3. Jones-Drew still the centerpiece: The Jaguars were super careful with Maurice Jones-Drew, holding him out of the first three preseason games and severely limiting his preseason practice as he came back from serious knee surgery. I'm not among those expecting him to drop off or become fragile. He'll remain the centerpiece of the offense no matter who's under center. But it's fair to expect that offensive coordinator Dirk Koetter will get some touches for Rashad Jennings and even Deji Karim as he looks to ensure MJD will have a chance to finish the season strong.
4. Coaches on tenuous ground: Del Rio has two years remaining. Wayne Weaver initially declared it a playoffs-or-pink slip season, then backed off and said he just needs to see forward progress. Del Rio's staff is all working on one-year contracts. It's not a good situation in terms of stability. If the team plays well in the first half of the season, Del Rio will make a huge push for extensions for his guys. Without them, his security won't be so important if there is a mass exodus of assistants after the season ends. Stay tuned.

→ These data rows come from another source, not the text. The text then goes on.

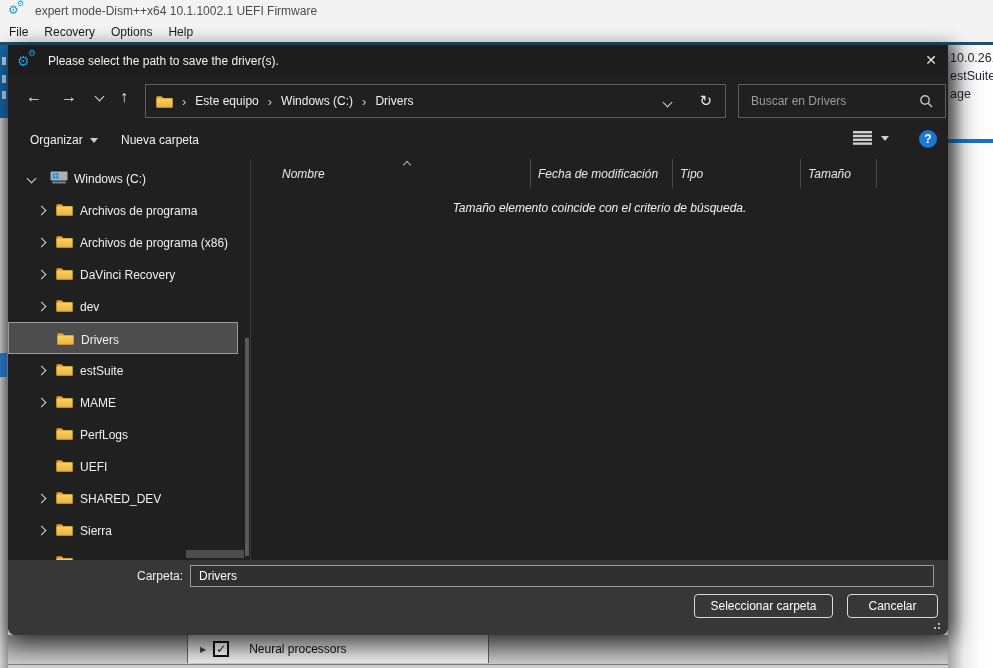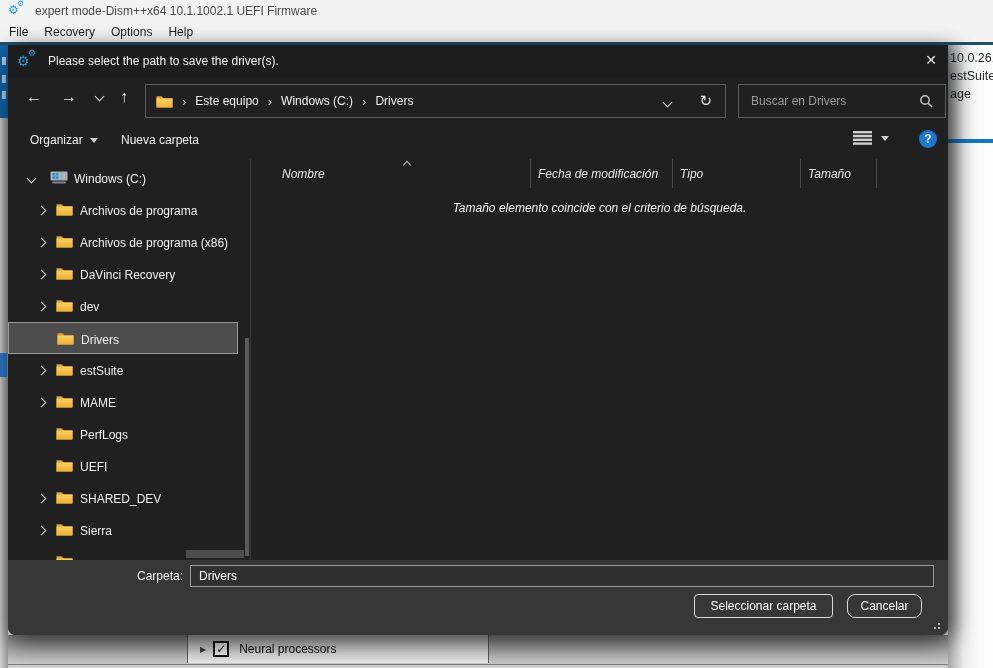--- a/index.html
+++ b/index.html
@@ -119,7 +119,7 @@
        border-radius:4px;background:transparent;color:#fff;font-size:12px;
        display:flex;align-items:center;justify-content:center;font-family:inherit;}
   .btn-select{left:686px;width:139px;}
-  .btn-cancel{left:839px;width:75px;border-radius:8px;}
+  .btn-cancel{left:839px;width:91px;}
   .grip{position:absolute;right:7px;bottom:5px;width:10px;height:10px;}
   .grip::after{content:"";position:absolute;right:1px;bottom:1px;width:2px;height:2px;background:#b9b9b9;
                box-shadow:-4px 0 0 #b9b9b9,0 -4px 0 #b9b9b9;}

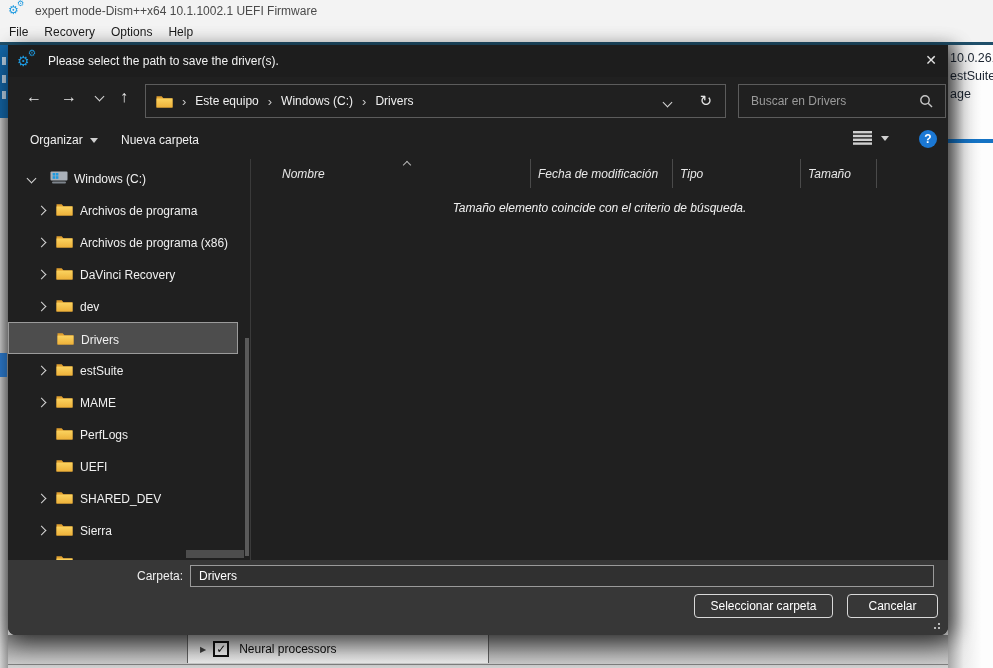--- a/index.html
+++ b/index.html
@@ -40,7 +40,7 @@
   .np-checkbox{width:12px;height:12px;border:2px solid #111;margin-left:7px;background:#efefef;
                display:flex;align-items:center;justify-content:center;}
   .np-check{font-size:12px;color:#111;font-weight:bold;line-height:10px;}
-  .np-label{font-size:12px;color:#0e0e0e;margin-left:10px;white-space:nowrap;}
+  .np-label{font-size:12px;color:#0e0e0e;margin-left:20px;white-space:nowrap;}
 
   
   .dialog{position:absolute;left:8px;top:45px;width:940px;height:590px;background:#202020;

5. Questionable weaponry and protection: Sure, Jones-Drew and Marcedes Lewis are great threats in the passing game. But the quarterback needs production out of the wide receivers. Mike Thomas is a good player, but are Jason Hill and Cecil Shorts sufficient to round out the group that Garrard or Gabbert will be targeting? The team has a lot of faith in Hill and Shorts, but they are hardly proven commodities. And the offensive line needs to be a strength, not an issue, for a team that's been rebuilt by GM Gene Smith with a focus on the foundation.